There are many methodological difficulties in evaluating the optimal intraoperative monitoring procedures for surgery of spinal lipomas in the Conus medullaris. Looking exclusively at statistical parameters (such as sensitivity, specificity, or predictive value), the previously described discrepancies (e.g. about the value of SEPs) can be found in the literature. This is partly due to the fact that many studies do not differentiate between surgeries on the spinal cord, Conus, or Cauda, but instead evaluate them all together as "spinal operations". Studies that occupy themselves electrophysiologically only with Conus tumors are, like the present study, mostly rather small, so that valid statistical analysis is only possible with qualifications. Furthermore, the evaluation and analysis of the neurophysiological signals generated depends heavily on the experience of the investigators with the various techniques yet also on their preferences for one or another of them. Also, the prognostic and predictive explanatory power of observed signal changes can only be determined with qualifications, because changes in potential (which in part are arbitrarily defined differently by different research groups) are taken as warning signals and therefore have an immediate effect on the operative process. So the actual specifity of "train" activity in the free-running EMG (for example) remains unclear, because their intraoperative occurrence may lead directly to a consequence in the surgical strategy. Yet there is no way around this, because a scientifically motivated "wait-and-see" approach would be ethically indefensible. But now, with all these methodological caveats aside, what would be the most reliable (yet time and cost efficient) examination set-up, for intraoperative monitoring in the Conus medullaris?
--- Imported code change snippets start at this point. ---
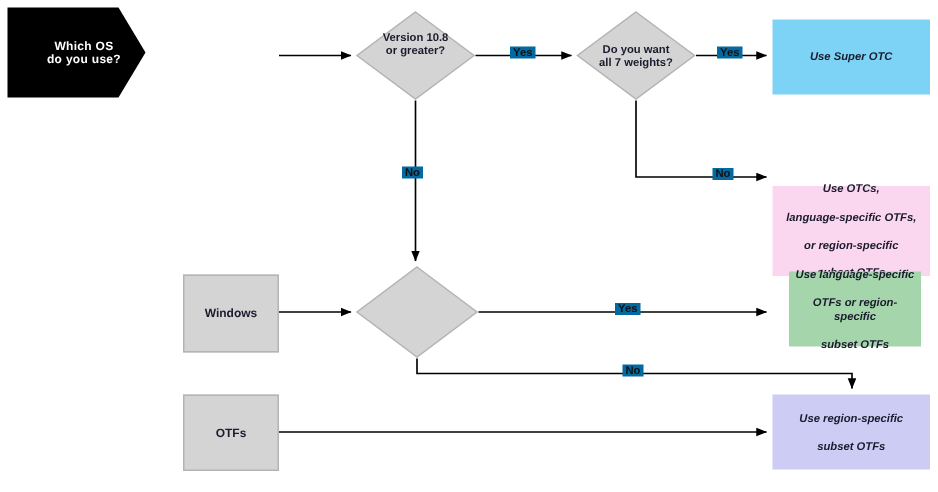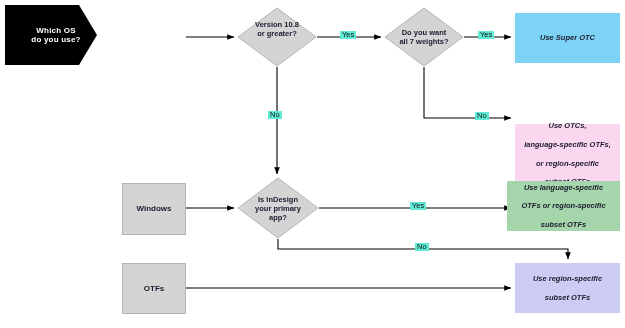--- a/index.html
+++ b/index.html
@@ -47,8 +47,8 @@
 
   
   .edge-label{
-    position:absolute;color:#111;font-size:7.5px;font-weight:normal;
-    background:#5eead4;padding:0 2px;line-height:1;
+    position:absolute;color:#111;font-size:7.5px;font-weight:bold;
+    background:#0369a1;padding:0 2px;line-height:1;
   }
 </style>
 </head>

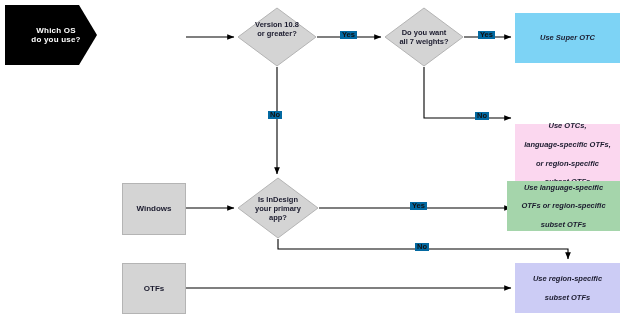--- a/index.html
+++ b/index.html
@@ -143,7 +143,7 @@
     </span>
   </div>
 
-  <div class="node terminal" style="left:507px;top:181px;width:113px;height:50px;background:#a5d5ab;">
+  <div class="node terminal" style="left:526px;top:181px;width:88px;height:50px;background:#a5d5ab;">
     <span>
       <span>Use language-specific</span><br>
       <span>OTFs or region-specific</span><br>

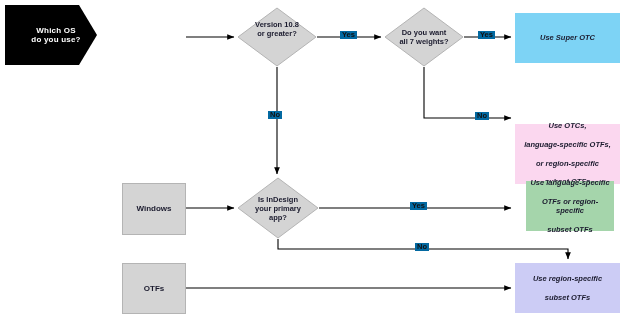--- a/index.html
+++ b/index.html
@@ -120,13 +120,6 @@
     </span>
   </div>
 
-  <div class="diamond-label" style="left:238px;top:178px;width:80px;height:60px;">
-    <span>
-      <span>Is InDesign</span><br>
-      <span>your primary</span><br>
-      <span>app?</span>
-    </span>
-  </div>
 
   <div class="node terminal" style="left:515px;top:13px;width:105px;height:50px;background:#7dd3f5;">
     <span>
In our viewpoint, focusing on the actual results of this retrospective study and according to the current literature, the following statements can be made:
-
a)
The technical feasibility of free-running and triggered EMG is nearly 100%; whereas, transcranial MEP and tibialis SEP are much more technically demanding.
-
b)
The localization of nerve roots in the operating site can be carried out most reliably with the two EMG techniques.
-
c)
The free-running EMG and the transcranial MEP are best adapted to being an intraoperative warning signal.
-
d)
Tibialis SEPs appear to be only of secondary usefulness for interventions on the Conus medullaris, and it is questionable whether the use of dermatome-specific SEPs justifies the time involved.
-
e)
In this retrospective study, motor signals had the best prognostic value, in descending order: triggered EMG, transcranial MEP, free-running EMG.